FJC/Polonsky grant remaining funds

Three projects have been approved from the remaining funds from the FJC/Polonsky grant.  These have been previously discussed by the Digital Library Committee, and include:

  • Fannie Aaron papers
    • Open questions: transcription? item-level metadata? Number of items?
  • Susan B. Anthony Papers
    • Open questions: additional transcription? items in other collections? contribute to a broader project?
  • Jasper Parrish papers
    • Open questions: transcription? Number of items? contribute to HRVH?

 

Matthew Vassar Papers

Introduction

The Matthew Vassar Papers project consists of autobiographies, autographs, correspondence, diaries, maps, and photographs related to the founder of Vassar College.
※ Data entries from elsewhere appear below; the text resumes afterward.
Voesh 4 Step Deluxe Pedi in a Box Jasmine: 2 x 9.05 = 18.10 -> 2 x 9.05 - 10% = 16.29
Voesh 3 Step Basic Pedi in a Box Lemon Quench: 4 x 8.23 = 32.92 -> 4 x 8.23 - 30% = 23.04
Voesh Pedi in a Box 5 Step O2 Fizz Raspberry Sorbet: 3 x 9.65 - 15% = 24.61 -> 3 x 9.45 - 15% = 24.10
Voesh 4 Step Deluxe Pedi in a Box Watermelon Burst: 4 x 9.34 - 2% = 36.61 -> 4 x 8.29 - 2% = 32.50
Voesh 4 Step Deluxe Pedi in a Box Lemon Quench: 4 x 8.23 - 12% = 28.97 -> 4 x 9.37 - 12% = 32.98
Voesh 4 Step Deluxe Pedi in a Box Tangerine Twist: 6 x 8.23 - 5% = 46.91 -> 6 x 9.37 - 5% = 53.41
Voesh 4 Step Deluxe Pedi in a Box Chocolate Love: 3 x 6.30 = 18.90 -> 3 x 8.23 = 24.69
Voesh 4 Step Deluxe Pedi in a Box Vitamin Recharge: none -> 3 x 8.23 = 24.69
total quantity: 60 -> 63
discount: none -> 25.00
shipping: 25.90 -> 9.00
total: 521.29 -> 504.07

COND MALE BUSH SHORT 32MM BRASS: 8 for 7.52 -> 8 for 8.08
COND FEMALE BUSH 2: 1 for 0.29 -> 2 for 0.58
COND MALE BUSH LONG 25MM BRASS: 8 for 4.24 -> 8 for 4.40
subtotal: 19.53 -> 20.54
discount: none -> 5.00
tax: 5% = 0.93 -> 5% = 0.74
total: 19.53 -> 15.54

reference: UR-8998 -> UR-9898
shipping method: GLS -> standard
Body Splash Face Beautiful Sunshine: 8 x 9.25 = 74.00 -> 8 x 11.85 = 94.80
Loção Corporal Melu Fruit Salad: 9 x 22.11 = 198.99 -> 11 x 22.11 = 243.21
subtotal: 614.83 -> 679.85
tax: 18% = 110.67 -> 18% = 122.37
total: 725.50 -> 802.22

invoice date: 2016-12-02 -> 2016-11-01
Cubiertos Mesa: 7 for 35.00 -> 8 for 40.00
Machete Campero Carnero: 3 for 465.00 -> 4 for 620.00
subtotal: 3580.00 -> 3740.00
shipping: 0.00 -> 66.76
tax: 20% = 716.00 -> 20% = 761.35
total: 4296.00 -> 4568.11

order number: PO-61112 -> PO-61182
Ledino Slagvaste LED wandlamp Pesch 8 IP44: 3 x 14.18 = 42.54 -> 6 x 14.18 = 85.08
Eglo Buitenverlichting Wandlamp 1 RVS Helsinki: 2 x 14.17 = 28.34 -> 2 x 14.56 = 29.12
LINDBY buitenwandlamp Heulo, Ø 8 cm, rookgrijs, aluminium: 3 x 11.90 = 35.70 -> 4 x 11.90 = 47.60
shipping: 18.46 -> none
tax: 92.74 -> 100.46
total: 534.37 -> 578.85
Finding aid available at: http://specialcollections.vassar.edu/findingaids/vassar_matthew.html

This project will be funded by the Goodman grant.

Scope

We propose to digitize Series 1 (Materials concerning Vassar College), with more series as time / funding permits.

Items

There are 225 listed items in Series 1.  A conservative estimate suggests 338 items.

Estimates and assumptions:

Assumptions:

  • Each item contains one page (most likely erroneous)
  • Each item must have recto/verso imaged, including envelopes

Estimate:

338 items x 2 (recto/verso) = 676 images

Archival images most likely 40MB each, service copies at 30MB each.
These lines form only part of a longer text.